第5話 春夏冬中…? =秋無い中

『メ~ッ!』


 出掛ける前に、三面の鏡台の前に腰かけると、思わぬ妨害にあう。


「ん~? どうしたのかな?」


 軽くあしらうように捕まえると、膝の上に。向い合わせで見つめ合う。


『め~。びじんになっちゃ、めっ!』

「え? どうしてかな?」

『あきちゃう』

「う~ん。

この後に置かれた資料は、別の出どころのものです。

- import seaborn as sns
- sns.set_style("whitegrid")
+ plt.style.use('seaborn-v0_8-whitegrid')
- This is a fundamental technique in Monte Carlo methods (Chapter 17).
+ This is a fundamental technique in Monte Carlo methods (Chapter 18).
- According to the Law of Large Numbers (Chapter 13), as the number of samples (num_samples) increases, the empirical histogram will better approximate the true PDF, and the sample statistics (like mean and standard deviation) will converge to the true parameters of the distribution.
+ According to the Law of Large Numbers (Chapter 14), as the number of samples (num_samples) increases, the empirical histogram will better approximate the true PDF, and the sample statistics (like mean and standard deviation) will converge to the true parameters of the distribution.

ビジンだと?」

『そ~!』

「どうしてかな~?」

『どーして?』


 本人にもよく分かってなさそうだ。

 ここは分かるだろう人に聞くのが一番。一緒に聞いてみよう。


「なのは、ビジンだと何かあるの?」

「え? ビジン?」

「うん。ビジンになっちゃダメらしいの」

『びじんになると、アキチャウ』

「ぷっ! それはそういう意味じゃないから。大丈夫だよ」

「え? どういうわけ?」

「日本には、美人は三日で飽きて、不美人は三日で慣れるっていって。ママが不美人になっちゃうのがイヤなんだってことだと思うよ」

「そっかー、ママが美人だと嬉しいんだよねー」

『うん。ママ、美人だから。不美人になっちゃダメー』

「そっかそっかー、ママは美人かー。嬉しいなー」

「いいないいな~。私もお化粧したら邪魔されちゃうのかな~?」

『ジャマすう~! (。・`з・ジャマ)シ』


 抱っこして~、と邪魔するつもりでしがみついてくる。両手が塞がればお化粧できない、ハズ!


「(/ω\)キャー♪ 邪魔されちゃう~w」

「邪魔しちゃうぞ~w(o^ O^)シ彡☆ガオー」



 三日後



 三面鏡の前に映るは。


「どうかな~?」

『ママ~! ビビオ姉、あきちゃった~!』


 大人の真似してお化粧してみた子供達。色々しちゃかめっちゃか。

 口紅で口が裂けたように幅広に、白粉で驚きの白さに、ケンカしたかのような黒々としたアイシャドウ。

 お化粧で(自称)美人にされた男の娘ガソコニイタw


 弟を(自称)美人にするのには、やはり三日で飽きたらしい?

 不美人になっちゃった男の娘を元通りにするには、三日で慣れたママ達がいた?